2018 was my precursor to 2020. I learned to not say what could go wrong next because the Universe saw it as a challenge to be accepted. But, one thing positive came from 2018. The birth of Southern Pen Bookshop- a retail outlet catering to independent authors.


The perfect location made itself available to me in our small town of Monroe, Georgia. A newly renovated building in the historic downtown area. My husband and I had often visited the place when it was a hardware store owned by a local family. A local developer purchased the building from the family, stripped it to its original bones, gussied up the ole' girl, and named it The Monroe Mercantile.


The interior with its original hardwood floors that talks with every step, the mezzanine situated in the back, and all the nuances that makes the building warm and inviting became home for Olive Branch Antiques & Home Décor and Cheely's Café & General Store. After speaking with Chad Cheely, I had a spot. It was tucked away in a corner with a single bookcase.

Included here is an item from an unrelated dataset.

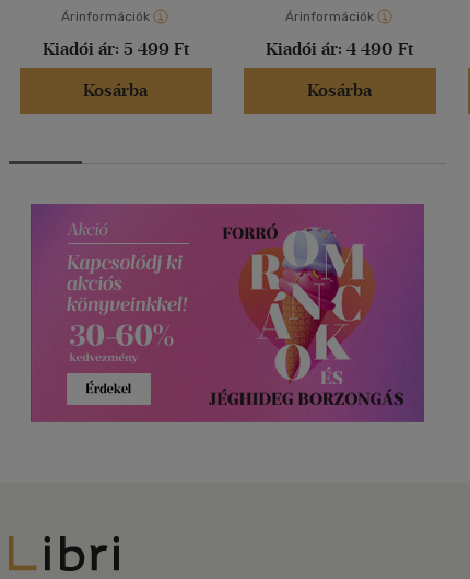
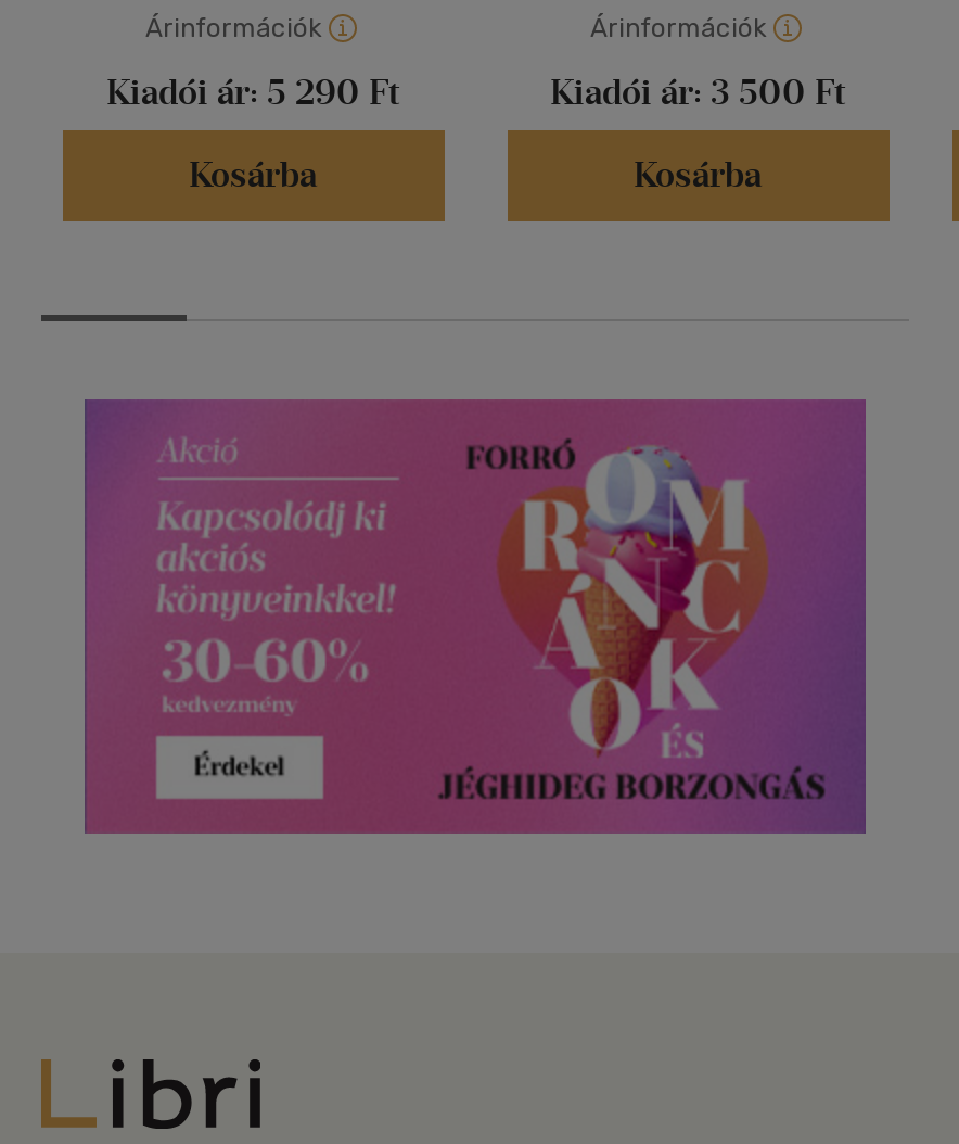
[42,39,189,60] Kiadói ár: 5 499 Ft -> [106,73,399,114] Kiadói ár: 5 290 Ft
[266,39,413,60] Kiadói ár: 4 490 Ft -> [550,73,845,114] Kiadói ár: 3 500 Ft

Southern Pen Bookshop had a home and the vision of helping other Independent Authors was becoming a reality. Little did I expect the response from authors, like myself, wanting a place that treated them and their books as the main event. Southern Pen literally grew overnight and I often found myself going to Chad and asking for more space. We had outgrown the little corner and bookcase.


Life was good. There were booksignings, book launch parties, our first annual Christmas Tea, a Highschool Writing Contest, we sponsored the first annual Georgia Independent Author of the Year Award, and hosted a successful Writer's Conference. Southern Pen Bookshop was becoming the voice for the Independent Authors and offered many services to help them.

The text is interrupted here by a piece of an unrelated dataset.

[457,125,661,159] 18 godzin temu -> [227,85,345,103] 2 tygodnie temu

Days before our Second Writer's Conference COVID hit. I'd been listening to the news of this virus as it traveled around the globe and knew it was a matter of time before it would be in the

U.S. Little did I expect, like a lot of people, the devastation it would bring to everyone. The conference was canceled. We had to close. 2020 had become 2018 all over again. Our momentum stopped with a screeching, head jerking halt.


One thing I've learned from studying history and the business people who made themselves household names is adaptability is the key to survival. As we reopened, our book sales were sluggish. This is when we began to add gifts and created Zane's Zoo. The concept for Zane's Zoo is to encourage reading with children of all ages and helping shelter animals. Each Zane's Zoo pet comes with a book (often written by indie authors) and a previously loved stuffie aka stuff animal. This was one way to stay true to the initial vision of Southern Pen Bookshop.

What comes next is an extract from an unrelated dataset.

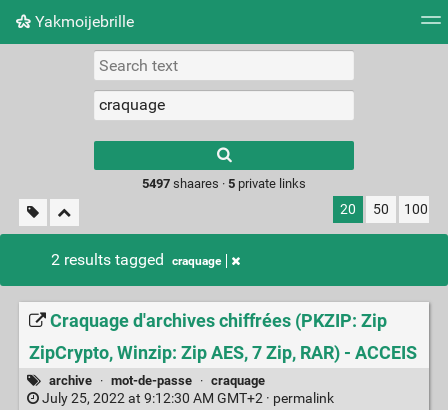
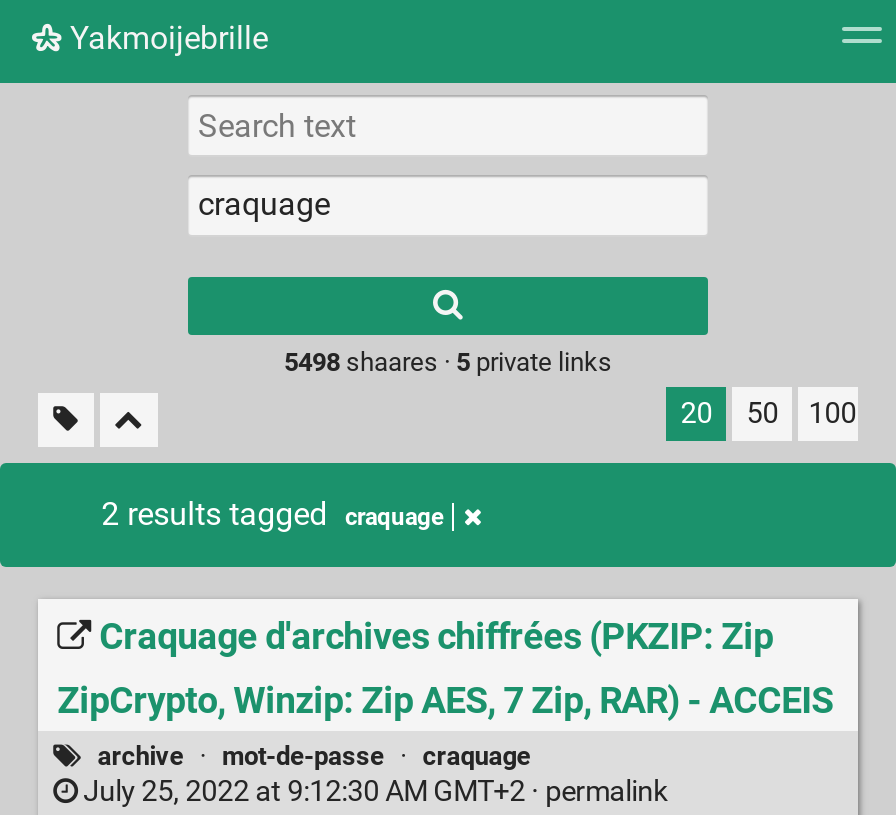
[142,176,306,191] 5497 shaares · 5 private links -> [284,347,612,377] 5498 shaares · 5 private links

Little by little and thanks to having a local community who support small businesses, our sales began to grow. However, our book sales were not rebounding. After many days and nights of wrestling with the logical and emotional side of what to do with Southern Pen Bookshop, the decision to restructure our original vision was made. We would focus more on gifts, Zane's Zoo, and downsize the book portion of the shop. We'd still sponsor the GIAYA award and stock a smaller selection of indie authors.


Our journey from a bookstore to a giftshop has come with some bumps, bruises, and tears. No one ever said it was going to be easy.